Leia shook her head, but opened her eyes and glanced around bleary-eyed. Recalling her alleged response to injections again, and unsure if an IV fell into the same category, Han covered the entry point for the tube on her hand with his own.

She pushed herself into a seated position and pulled the hand with the IV line in it out from under his. She looked at his rushed tape job on the tube and blinked slowly.

Han felt the need to explain why he'd been hiding the IV entry point from her and settled on a simple, "Wasn't sure if it'd bother you."

Leia shook her head slightly. "It's not the tube that bothers me; it's the needle. Once it's out, I'm fine."

Of course it's the needle. Memories of the few interrogation sessions he had viewed as a young officer flooded his mind, shoving visions of injections followed by the prisoners shrieking in anguish to the surface. Their few injections hadn't been remotely close to what he knew Leia had experienced; she'd had to rows of evenly spaced injection marks running down the entire length of her spine. Of course she had reactions to needles. He wouldn't be surprised if she experienced those reactions for the rest of her life.
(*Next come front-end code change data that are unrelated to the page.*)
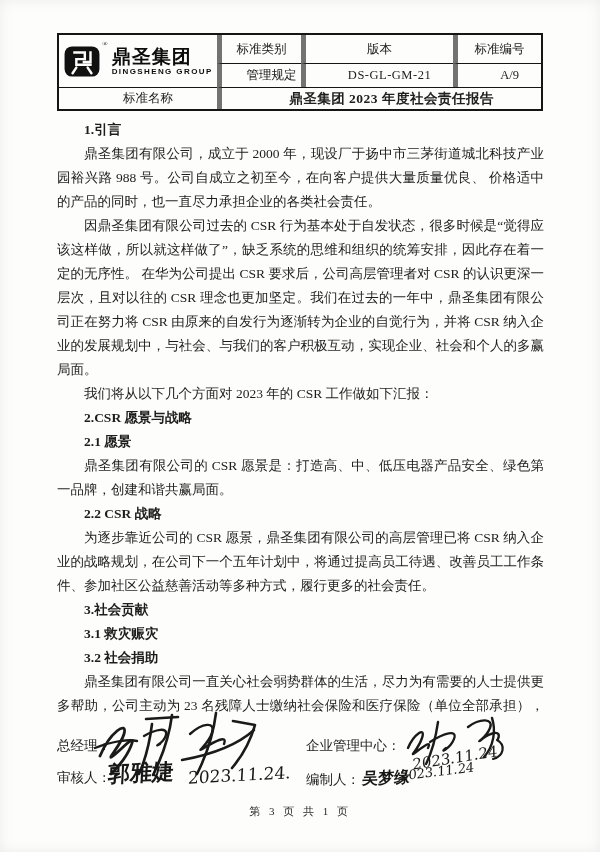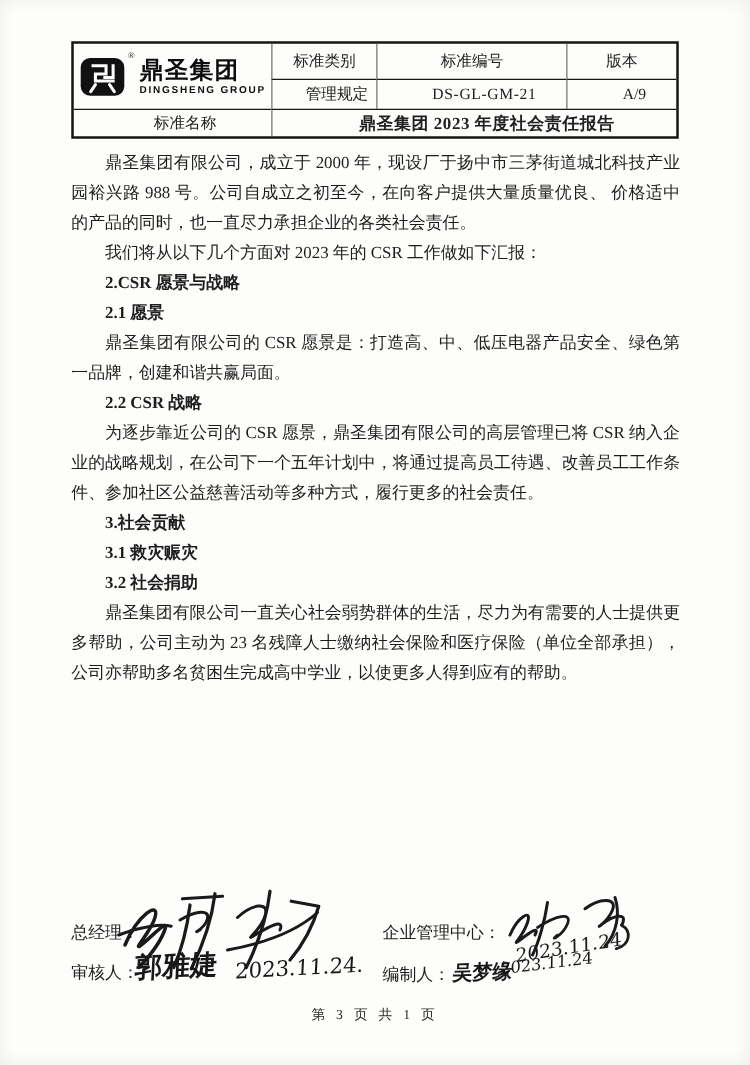--- a/index.html
+++ b/index.html
@@ -21,21 +21,21 @@
     grid-template-columns:158px 84px 152px 1fr;
     grid-template-rows:28px 24px 22px;
     background:#fdfdfb;
     box-sizing:border-box;
   }
   .cell{
     display:flex;align-items:center;justify-content:center;
     font-size:12.5px;color:#202020;box-sizing:border-box;
     white-space:nowrap;overflow:hidden;
   }
-  .bl{border-left:1px solid #737373;}
+  .bl{border-left:5px solid #737373;}
   .bt{border-top:1px solid #151515;padding-left:20px;}
   .logo-cell{
     grid-column:1;grid-row:1 / span 2;
     display:flex;align-items:center;justify-content:center;gap:4px;
     padding:2px;
   }
   .logo-text{display:flex;flex-direction:column;align-items:flex-start;line-height:1;}
   .brand-cn{
     font-family:"Liberation Sans","DejaVu Sans",sans-serif;
     font-weight:bold;font-size:19px;letter-spacing:1px;color:#0d0d0d;
@@ -82,31 +82,33 @@
         <path d="M12 8 h11 v7 h-9 v6 h15 M29 8 v10 h-7" stroke="#fdfdfb" stroke-width="2.6" fill="none" stroke-linecap="square"></path>
         <path d="M14 24 l-4 6 M26 24 l4 6" stroke="#fdfdfb" stroke-width="2.6" fill="none" stroke-linecap="round"></path>
       </svg>
       <span class="reg">®</span>
       <span class="logo-text">
         <span class="brand-cn">鼎圣集团</span>
         <span class="brand-en">DINGSHENG GROUP</span>
       </span>
     </div>
     <div class="cell bl">标准类别</div>
+    <div class="cell bl">版本</div>
     <div class="cell bl">标准编号</div>
-    <div class="cell bl">版本</div>
     <div class="cell bl bt">管理规定</div>
     <div class="cell bl bt mono-ish">DS-GL-GM-21</div>
     <div class="cell bl bt">A/9</div>
     <div class="cell bt">标准名称</div>
     <div class="cell bl bt title-cell">鼎圣集团 2023 年度社会责任报告</div>
   </div>
 
   <div class="doc-body" id="doc-body">
+      <p class="heading">1.引言</p>
       <p class="para">鼎圣集团有限公司，成立于 2000 年，现设厂于扬中市三茅街道城北科技产业园裕兴路 988 号。公司自成立之初至今，在向客户提供大量质量优良、 价格适中的产品的同时，也一直尽力承担企业的各类社会责任。</p>
+      <p class="para">因鼎圣集团有限公司过去的 CSR 行为基本处于自发状态，很多时候是“觉得应该这样做，所以就这样做了”，缺乏系统的思维和组织的统筹安排，因此存在着一定的无序性。 在华为公司提出 CSR 要求后，公司高层管理者对 CSR 的认识更深一层次，且对以往的 CSR 理念也更加坚定。我们在过去的一年中，鼎圣集团有限公司正在努力将 CSR 由原来的自发行为逐渐转为企业的自觉行为，并将 CSR 纳入企业的发展规划中，与社会、与我们的客户积极互动，实现企业、社会和个人的多赢局面。</p>
       <p class="para">我们将从以下几个方面对 2023 年的 CSR 工作做如下汇报：</p>
       <p class="heading">2.CSR 愿景与战略</p>
       <p class="heading">2.1 愿景</p>
       <p class="para">鼎圣集团有限公司的 CSR 愿景是：打造高、中、低压电器产品安全、绿色第一品牌，创建和谐共赢局面。</p>
       <p class="heading">2.2 CSR 战略</p>
       <p class="para">为逐步靠近公司的 CSR 愿景，鼎圣集团有限公司的高层管理已将 CSR 纳入企业的战略规划，在公司下一个五年计划中，将通过提高员工待遇、改善员工工作条件、参加社区公益慈善活动等多种方式，履行更多的社会责任。</p>
       <p class="heading">3.社会贡献</p>
       <p class="heading">3.1 救灾赈灾</p>
       <p class="heading">3.2 社会捐助</p>
       <p class="para">鼎圣集团有限公司一直关心社会弱势群体的生活，尽力为有需要的人士提供更多帮助，公司主动为 23 名残障人士缴纳社会保险和医疗保险（单位全部承担），公司亦帮助多名贫困生完成高中学业，以使更多人得到应有的帮助。</p>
She still looked a little paler than he liked, but she was sitting up and alert. He reached toward her and touched her chin, tilting her face gently to get a thorough look at her. Her lips weren't blue any longer at least, and Han felt relief as he realized she likely wouldn't suffer the same fate that his ma had.

He reported what he saw to Leia and she quipped something about being taken out by "a little weather" being a bit embarrassing considering all she'd been through, a variation of a joke Han had made to help calm her down when they had been unsure if she had been stung by those murder bugs on Indoumodo. He laughed and agreed, glad to see her at least making an attempt at humor.

As he and Chewie answered Leia's questions and exchanged banter with the princess, Han couldn't help but think about how grateful he was to see her awake and alert and alive. The jarring realization that she was, in fact, someone he cared about quite a bit — his friend, even — hit him like a freighter full of duracrete. Han wasn't sure what to do with that information, but he figured he could sort it all out later. In the meantime, he was certain of a couple of things: Leia was going to make it, and he was very glad.